Dog-Bite 2.0

Category: Law

Specifications 

All writing should be in Times New Roman, 12-point font, with 1-inch margins.  Your memo should be as long as it needs to be.  Longer answers are not necessarily better or more complete than shorter ones. 

Points: 35

Grading Criteria: Completion

Directions

You are the junior attorney in a big firm in the town of Harbor View, North Florida. It is your first day on the job and your boss, a woman who values time, accuracy, and completeness asks you to write a memo that outlines the chances that your client, Marsha Mellow, can recover for injuries sustained when she was bitten by her neighbor’s dog. Boss provides you with her secretary’s notes from the conversation between Mellow and Boss about the incident.  You then locate the dog-bite rule for North Florida and the only three cases that deal with dog bites in your jurisdiction.  

Review the facts of Mellow’s story, the rule, and the caselaw.  Then write a memo addressing Boss’s question.  Your memo must include the following sections:

  1. Question Presented (7 points)
  2. Short Answer (7 points)
  3. Statement of Facts (7 points)
  4. Discussion (10 points)
  5. Conclusion (4 points)

Your memo should state your conclusions briefly and clearly and then present the reasoning that supports them.  It should present assumptions as assumptions and be free of typos, grammar, and spelling mistakes.

Facts

The Secretary’s notes read:

Mellow accidentally threw a football into a neighbor’s backyard. Mellow knew the neighbor had a large Doberman Pincher. Some weeks earlier, the neighbor had casually warned Mellow to stay away from the dog because “He doesn’t like strangers.” A few times in the past, Mellow had seen neighborhood children open the side and back gates and use the neighbor’s backyard as a shortcut on their way to school. She’s watched the neighbor waving to the children from the back porch. The dog was normally tied up in the front yard. And on the day that Mellow lost her football, she peeked over the backyard fence, didn’t see the dog anywhere near the football. To save time, she skipped the gate and just jumped the fence, grabbed the football, and was running back to the fence, when the dog came out from behind some bushes. It ran over and caught Mellow, biting down hard on her hand; she kicked the dog and it then bit her buttocks, leg, and ankle before Mellow could finally get back over the fence. 

Rule

The basic rule on dog-bite liability in North Florida is (1) defendant’s ownership of the dog; (2) injury caused by the dog; and (3) lack of provocation of the dog by the plaintiff. 

Caselaw

Simpson v. Skinner: A seven-year-old boy, Bart Simpson, was on his neighbor Principal Skinner’s porch, grabbing and pullinq the ears of the neighbor’s dog and poking the animal in the stomach. The boy was told several times by the neighbor to stop what he was doing and leave, but the boy continued until the dog bit him once on the cheek. The court held that Skinner was not liable for the damage caused by the dog because: (a) the boy had no right to remain on the neighbor’s property; (b) the dog had the right to defend itself; and (c) even though the boy was a minor, he still provoked the attack. 

Pinky Pie v.
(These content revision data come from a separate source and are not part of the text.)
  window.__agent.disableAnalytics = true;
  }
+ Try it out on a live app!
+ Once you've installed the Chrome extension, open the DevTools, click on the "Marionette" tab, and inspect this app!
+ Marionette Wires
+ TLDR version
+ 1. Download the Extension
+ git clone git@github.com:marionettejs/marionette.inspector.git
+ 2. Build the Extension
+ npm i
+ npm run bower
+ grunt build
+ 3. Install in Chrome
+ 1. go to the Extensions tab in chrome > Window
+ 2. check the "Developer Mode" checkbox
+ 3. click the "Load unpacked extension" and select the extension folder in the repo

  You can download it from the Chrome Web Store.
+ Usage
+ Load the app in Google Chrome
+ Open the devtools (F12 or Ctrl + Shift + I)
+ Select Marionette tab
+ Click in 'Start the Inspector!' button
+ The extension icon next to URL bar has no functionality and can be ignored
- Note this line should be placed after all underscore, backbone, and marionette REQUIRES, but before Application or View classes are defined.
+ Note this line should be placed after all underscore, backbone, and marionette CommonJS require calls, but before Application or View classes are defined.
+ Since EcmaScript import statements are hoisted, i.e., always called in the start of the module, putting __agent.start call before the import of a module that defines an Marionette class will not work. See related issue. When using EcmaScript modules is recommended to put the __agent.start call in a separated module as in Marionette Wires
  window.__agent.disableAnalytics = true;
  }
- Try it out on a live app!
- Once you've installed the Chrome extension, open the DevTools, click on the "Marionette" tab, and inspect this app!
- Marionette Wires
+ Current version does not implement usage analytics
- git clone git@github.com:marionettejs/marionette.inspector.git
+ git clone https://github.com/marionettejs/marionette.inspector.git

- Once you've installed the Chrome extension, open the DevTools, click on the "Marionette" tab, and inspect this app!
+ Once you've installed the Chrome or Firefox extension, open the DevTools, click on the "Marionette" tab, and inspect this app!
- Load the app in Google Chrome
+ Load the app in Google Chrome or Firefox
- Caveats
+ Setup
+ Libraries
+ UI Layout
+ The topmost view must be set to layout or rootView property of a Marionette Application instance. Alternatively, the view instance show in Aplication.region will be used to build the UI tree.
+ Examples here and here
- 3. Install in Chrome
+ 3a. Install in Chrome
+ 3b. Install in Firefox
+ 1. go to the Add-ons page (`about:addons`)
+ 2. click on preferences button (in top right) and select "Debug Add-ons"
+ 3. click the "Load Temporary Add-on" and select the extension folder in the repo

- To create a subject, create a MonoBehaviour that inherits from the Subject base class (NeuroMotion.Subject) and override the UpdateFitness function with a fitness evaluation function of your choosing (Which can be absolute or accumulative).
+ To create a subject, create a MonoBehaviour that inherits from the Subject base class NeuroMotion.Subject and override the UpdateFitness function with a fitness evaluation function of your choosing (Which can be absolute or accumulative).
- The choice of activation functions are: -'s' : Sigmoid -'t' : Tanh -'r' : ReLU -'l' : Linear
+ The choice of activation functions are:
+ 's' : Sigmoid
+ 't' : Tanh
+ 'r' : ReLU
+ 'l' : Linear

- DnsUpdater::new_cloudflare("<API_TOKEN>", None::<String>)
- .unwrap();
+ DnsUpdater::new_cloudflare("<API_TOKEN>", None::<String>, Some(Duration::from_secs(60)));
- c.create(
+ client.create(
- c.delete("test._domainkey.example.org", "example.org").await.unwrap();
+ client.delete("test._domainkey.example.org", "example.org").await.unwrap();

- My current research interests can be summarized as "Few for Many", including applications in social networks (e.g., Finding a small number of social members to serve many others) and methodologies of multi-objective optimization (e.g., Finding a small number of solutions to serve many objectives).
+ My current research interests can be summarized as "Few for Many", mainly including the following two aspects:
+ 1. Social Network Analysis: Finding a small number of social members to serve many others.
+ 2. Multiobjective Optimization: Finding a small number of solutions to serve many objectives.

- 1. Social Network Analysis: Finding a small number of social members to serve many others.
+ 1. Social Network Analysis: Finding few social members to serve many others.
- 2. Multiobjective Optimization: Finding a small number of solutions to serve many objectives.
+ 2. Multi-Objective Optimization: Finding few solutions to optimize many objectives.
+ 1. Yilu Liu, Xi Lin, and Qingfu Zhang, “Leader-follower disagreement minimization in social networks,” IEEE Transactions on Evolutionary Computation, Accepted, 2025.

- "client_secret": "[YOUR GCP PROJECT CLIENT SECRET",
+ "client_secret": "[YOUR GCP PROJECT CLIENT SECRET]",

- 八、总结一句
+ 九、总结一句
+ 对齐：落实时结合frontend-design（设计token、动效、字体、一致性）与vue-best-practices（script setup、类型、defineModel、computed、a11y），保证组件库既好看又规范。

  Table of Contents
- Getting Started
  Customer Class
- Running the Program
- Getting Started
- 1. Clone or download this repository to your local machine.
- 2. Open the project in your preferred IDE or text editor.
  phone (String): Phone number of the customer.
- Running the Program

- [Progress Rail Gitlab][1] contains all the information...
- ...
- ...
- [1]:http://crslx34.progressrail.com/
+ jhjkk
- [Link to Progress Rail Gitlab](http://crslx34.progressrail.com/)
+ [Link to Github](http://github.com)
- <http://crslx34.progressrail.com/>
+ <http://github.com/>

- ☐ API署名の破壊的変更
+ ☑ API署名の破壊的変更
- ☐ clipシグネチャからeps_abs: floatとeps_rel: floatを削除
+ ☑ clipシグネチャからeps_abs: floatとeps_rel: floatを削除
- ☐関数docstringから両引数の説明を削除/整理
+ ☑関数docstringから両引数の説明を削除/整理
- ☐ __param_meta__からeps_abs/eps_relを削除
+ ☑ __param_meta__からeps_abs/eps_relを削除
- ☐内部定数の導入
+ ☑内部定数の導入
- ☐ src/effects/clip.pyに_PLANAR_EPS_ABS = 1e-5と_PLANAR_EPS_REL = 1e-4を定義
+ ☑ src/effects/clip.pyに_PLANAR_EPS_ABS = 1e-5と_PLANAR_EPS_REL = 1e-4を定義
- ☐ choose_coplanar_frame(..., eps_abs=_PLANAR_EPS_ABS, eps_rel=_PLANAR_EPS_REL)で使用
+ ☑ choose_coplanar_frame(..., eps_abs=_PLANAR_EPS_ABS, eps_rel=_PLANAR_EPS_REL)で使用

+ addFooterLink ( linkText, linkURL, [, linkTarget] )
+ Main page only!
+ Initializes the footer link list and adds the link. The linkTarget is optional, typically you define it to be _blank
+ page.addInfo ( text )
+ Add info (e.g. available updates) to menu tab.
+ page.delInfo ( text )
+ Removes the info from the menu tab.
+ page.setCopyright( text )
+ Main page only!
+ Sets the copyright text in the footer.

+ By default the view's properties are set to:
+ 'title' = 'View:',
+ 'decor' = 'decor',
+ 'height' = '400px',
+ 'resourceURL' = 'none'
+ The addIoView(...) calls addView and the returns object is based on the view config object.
Discord: A three-year-old girl, Pinky Pie, was playing jump rope on her neighbor Discord’s front porch near the neighbor’s dog. She accidentally jumped on the dog’s tail. The dog yelped and scratched the girl on the leg with its front paws. The court held that the dog’s owner was not liable for the damage caused by the dog because: (a) even unintentional acts can constitute provocation of a dog; and (b) the attack was proportionate to the provocation. 

Loman v. Charley: A door-to-door salesman was going from house to house selling magazine subscriptions. He climbed up the front steps of the dog owner’s house. There was no dog in sight. As soon as he rang the bell, a dog jumped out and barked at him menacingly. He tried to move off the porch but the dog followed his every move and was blocking him from leaving. The salesman sprayed the dog with pepper spray, which only partially hit the dog and the dog jumped on the salesman and bit him several times before the man could run off. The court held that the dog owner was liable for the salesman’s injuries because: (a) the salesman was using public sidewalks and going about his business in a peaceful way before the dog’s attack; (b) the spraying of the dog with pepper spray was only undertaken after the dog trapped the salesman; and (c) use of pepper spray or other action taken purely in self-defense did not constitute provocation.